**Problem details**
Reproduce the material below only from the line with "top: 70px ->" to the line with "text: 1 -> 4", both included, keeping each line exact and dropping the pictures.

#### Entries provided

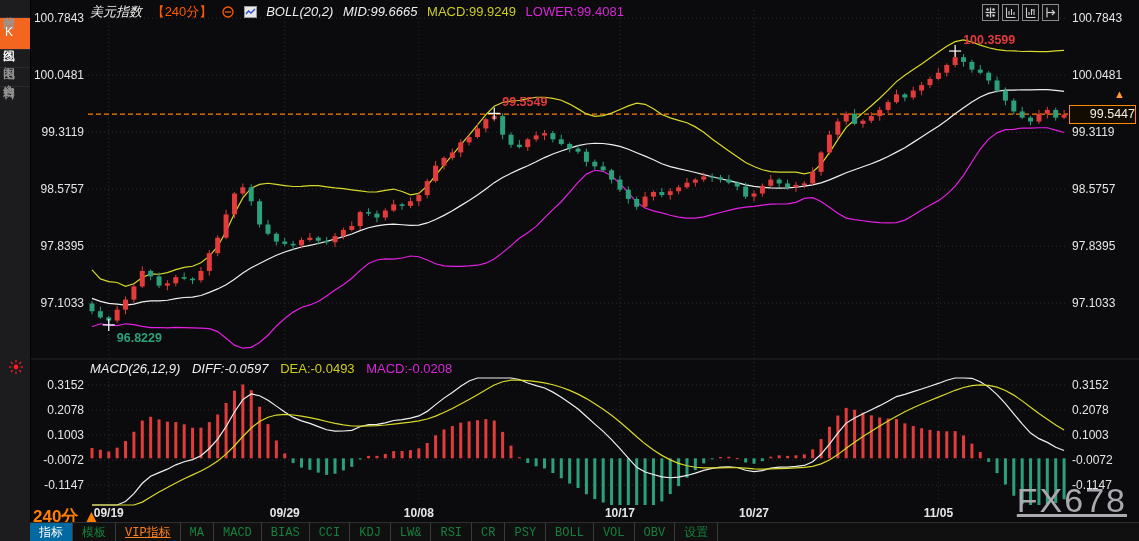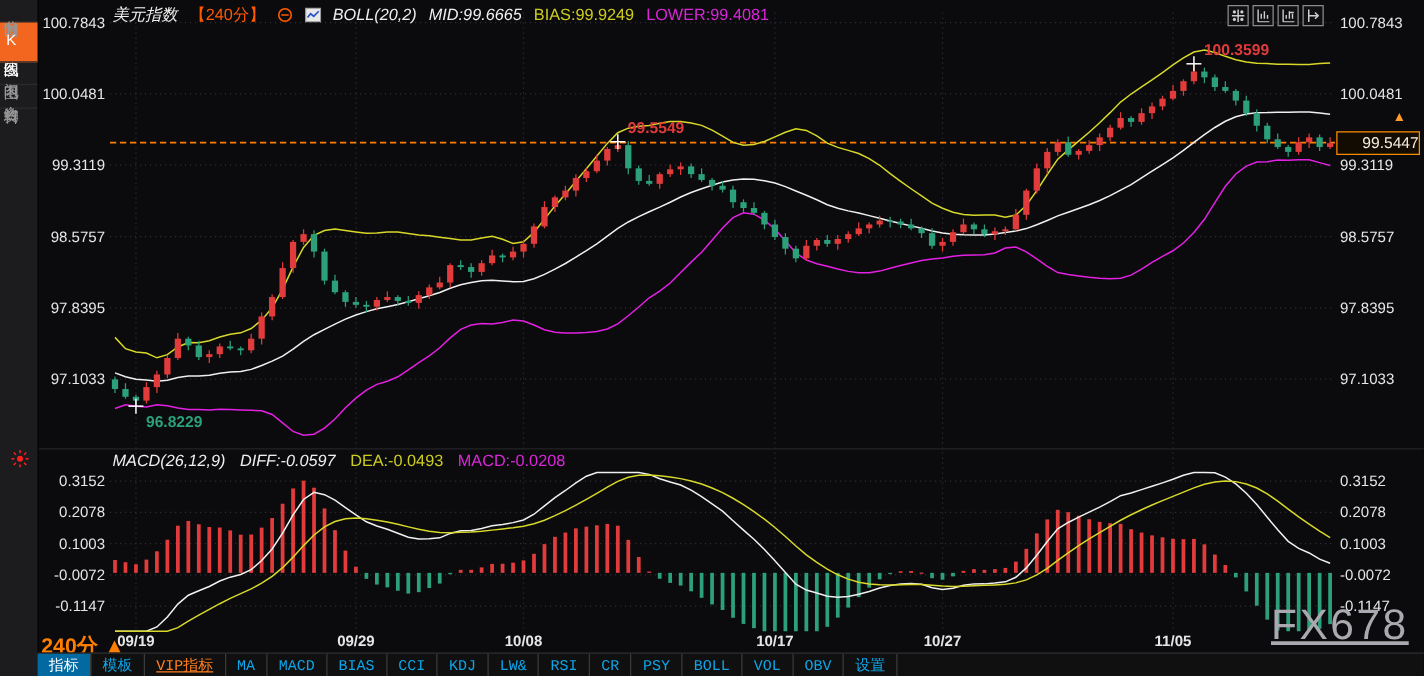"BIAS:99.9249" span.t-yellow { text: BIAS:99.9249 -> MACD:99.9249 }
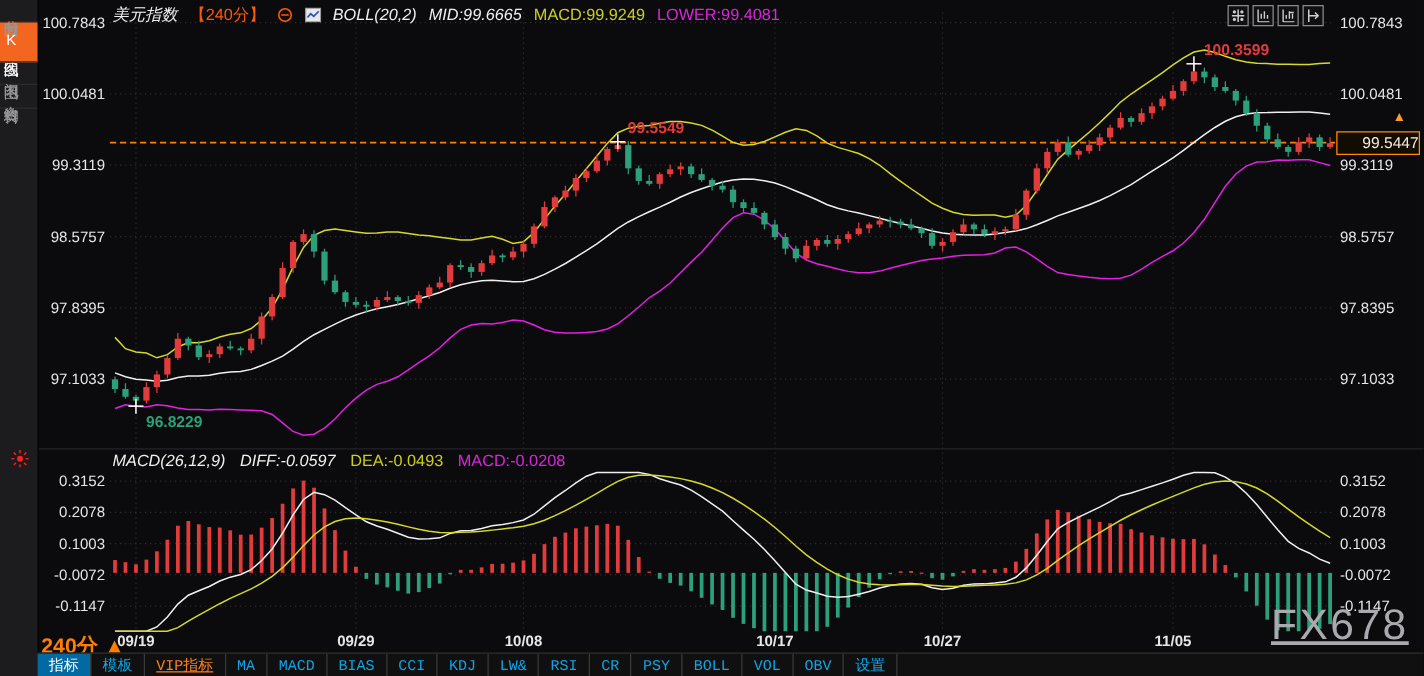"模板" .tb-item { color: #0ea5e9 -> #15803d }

########
#### Entries provided

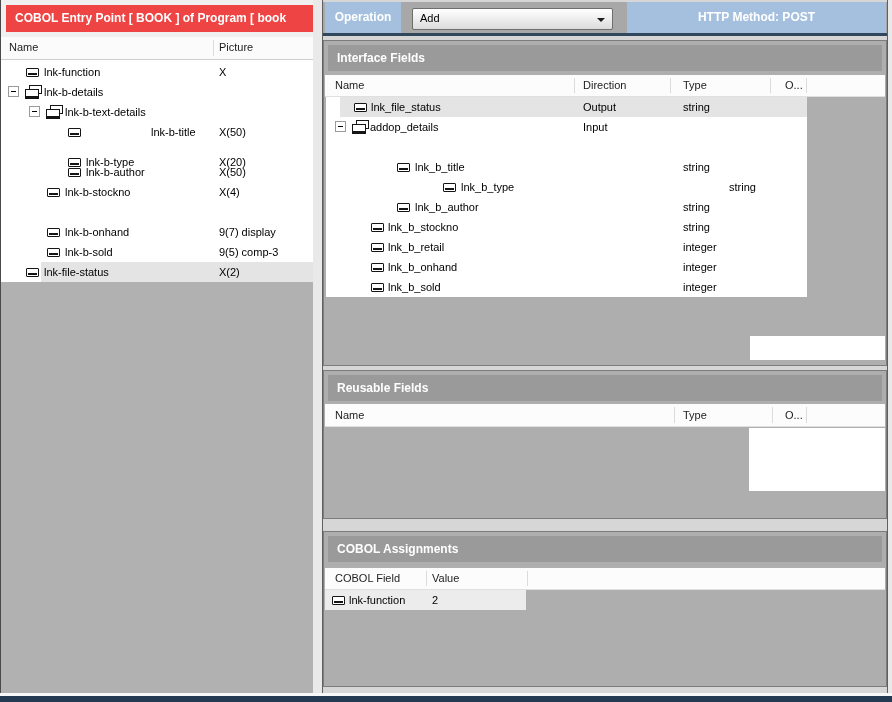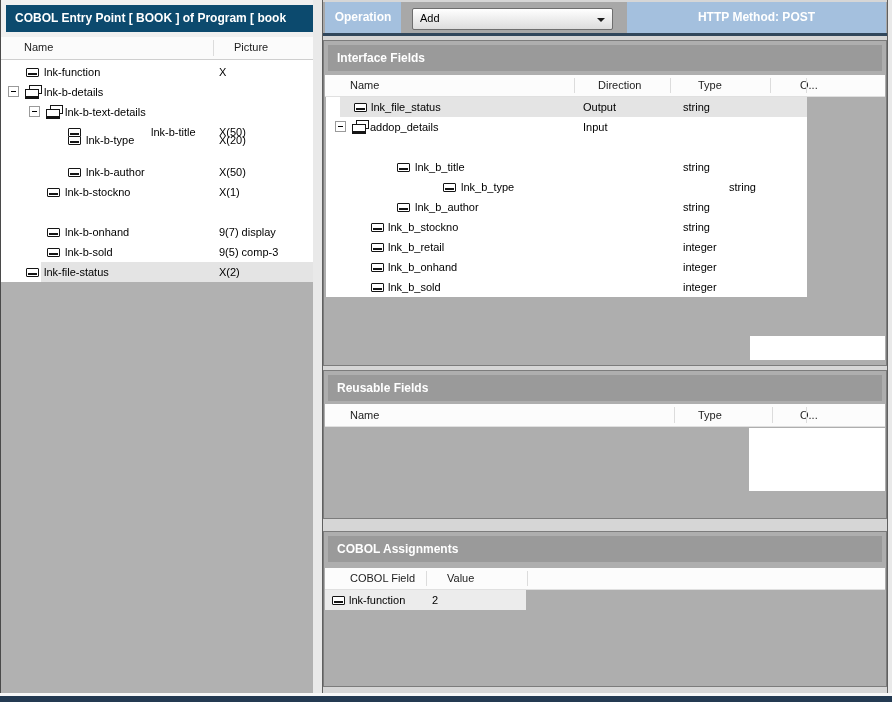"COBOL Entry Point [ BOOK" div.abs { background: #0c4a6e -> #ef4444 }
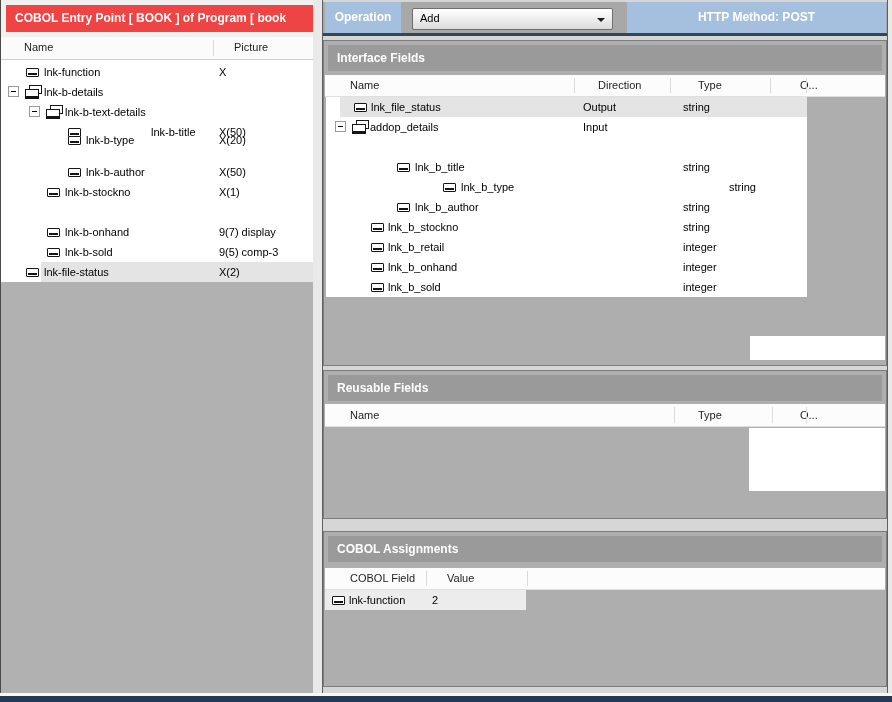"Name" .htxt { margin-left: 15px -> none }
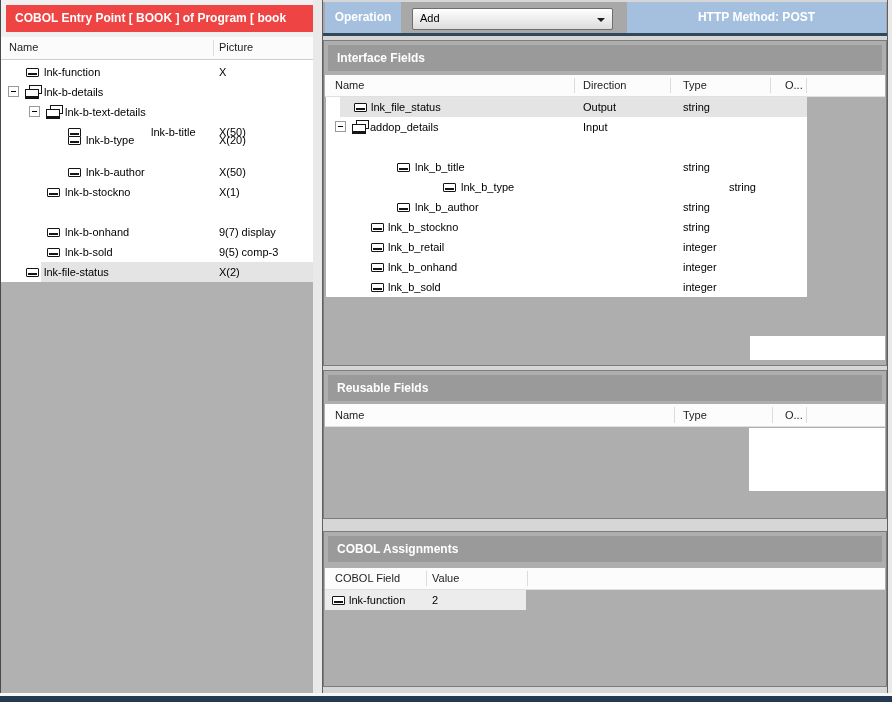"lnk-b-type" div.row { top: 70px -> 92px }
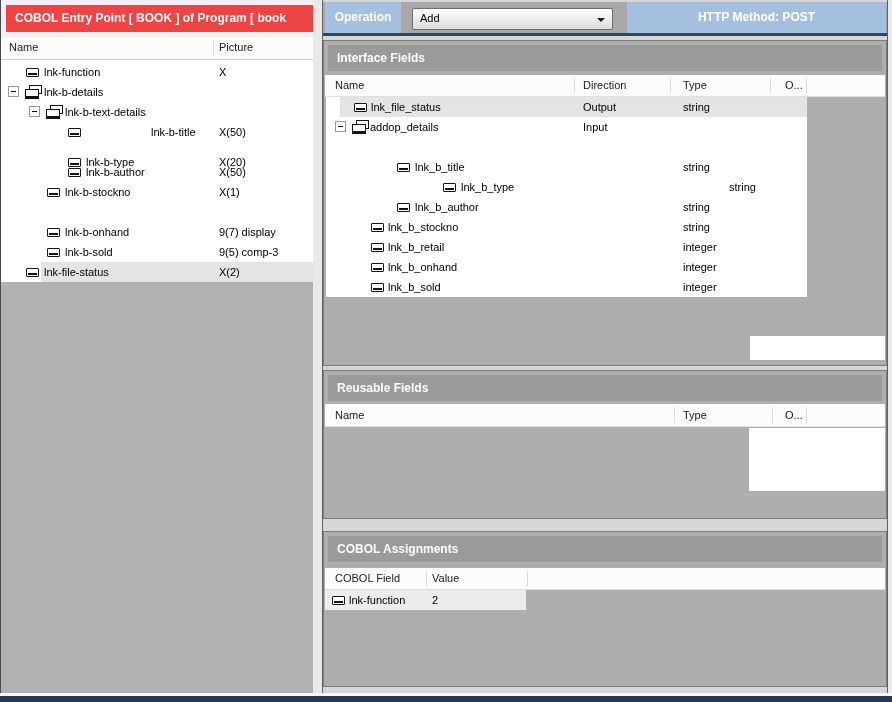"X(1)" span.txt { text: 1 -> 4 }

########

**Answer for this exercise**
"lnk-b-type" div.row { top: 70px -> 92px }
"X(1)" span.txt { text: 1 -> 4 }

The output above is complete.